Rxjava: Why doesn't CompositeSubscription have a way to re-initialize its instance?

Created on 18 May 2015  路  3Comments  路  Source: ReactiveX/RxJava

As this article says, CompositeSubscription is hard to use in Android activities / fragments because there is no way to re-initialize its instance.

I wonder why its clear() method does not clear its state. Is there any reason about it? Or, is it just a bug in COmpositeSubscription?

Most helpful comment

RxJava containers are designed with a terminal state in mind. When a container gets into its terminal state via unsubscribe() atomically, all previous contained elements are unsubscribed and all subsequent add/set of a Subscription is immediately unsubscribed and never added to the container.
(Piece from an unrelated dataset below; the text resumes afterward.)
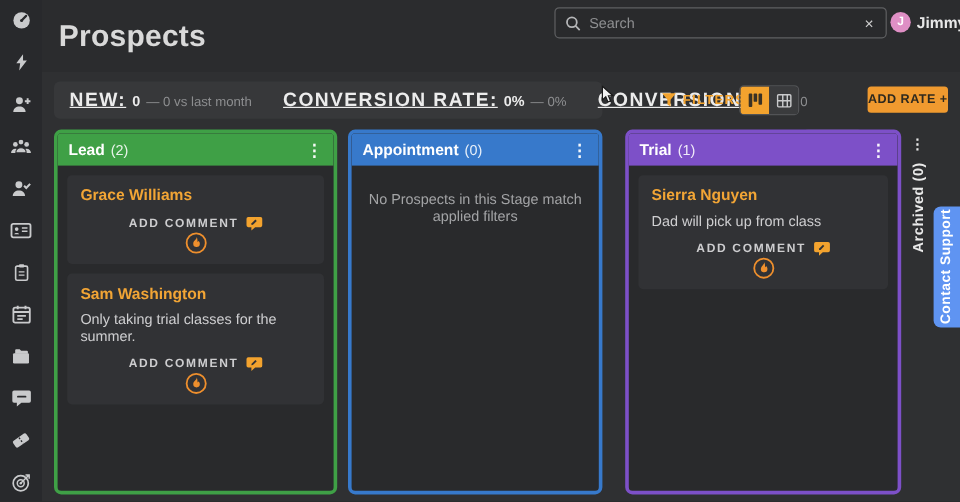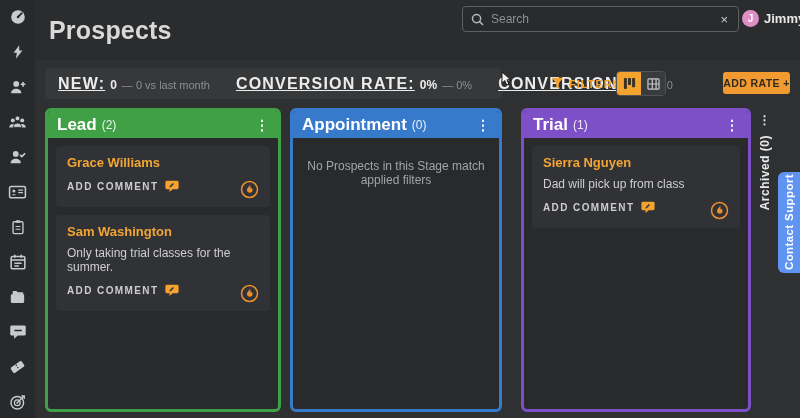"Lead" .col-name { font-size: 17px -> 13px }
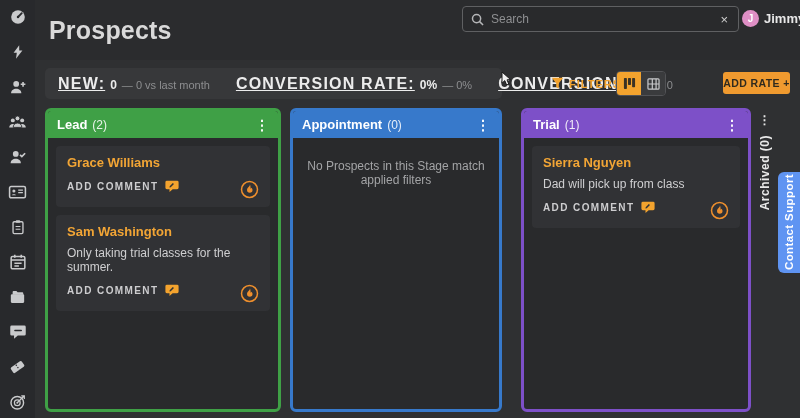"ADD COMMENT" .card-actions { align-items: flex-start -> center; flex-direction: none -> column }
Since unsubscription is highly asynchronous, checking isUnusbscribed() is not sufficient to avoid starting tasks or creating resources in case of a concurrent unsubscribe call.

The clear method removes all contained subscription and unsubscribes them, but you can add new subscriptions to the composite after that.

In android terms, imagine you have a background task which wants to add a Subscription to the app composite just after your app is signalled to pause. Without a guaranteed terminal state, your async task would succeed and now you have a resource leak. With the guaranteed terminal state, the resource is immediately unsubscribed and no leak happens.

As the article says, you need to replace the composite with a fresh one and restart any async observations as needed.

All 3 comments

RxJava containers are designed with a terminal state in mind. When a container gets into its terminal state via unsubscribe() atomically, all previous contained elements are unsubscribed and all subsequent add/set of a Subscription is immediately unsubscribed and never added to the container. Since unsubscription is highly asynchronous, checking isUnusbscribed() is not sufficient to avoid starting tasks or creating resources in case of a concurrent unsubscribe call.

The clear method removes all contained subscription and unsubscribes them, but you can add new subscriptions to the composite after that.

In android terms, imagine you have a background task which wants to add a Subscription to the app composite just after your app is signalled to pause. Without a guaranteed terminal state, your async task would succeed and now you have a resource leak. With the guaranteed terminal state, the resource is immediately unsubscribed and no leak happens.

As the article says, you need to replace the composite with a fresh one and restart any async observations as needed.

Thanks to describe details. I have understood that it is designated behavior and making a new instance of CompositeSubscription is the only way to control it.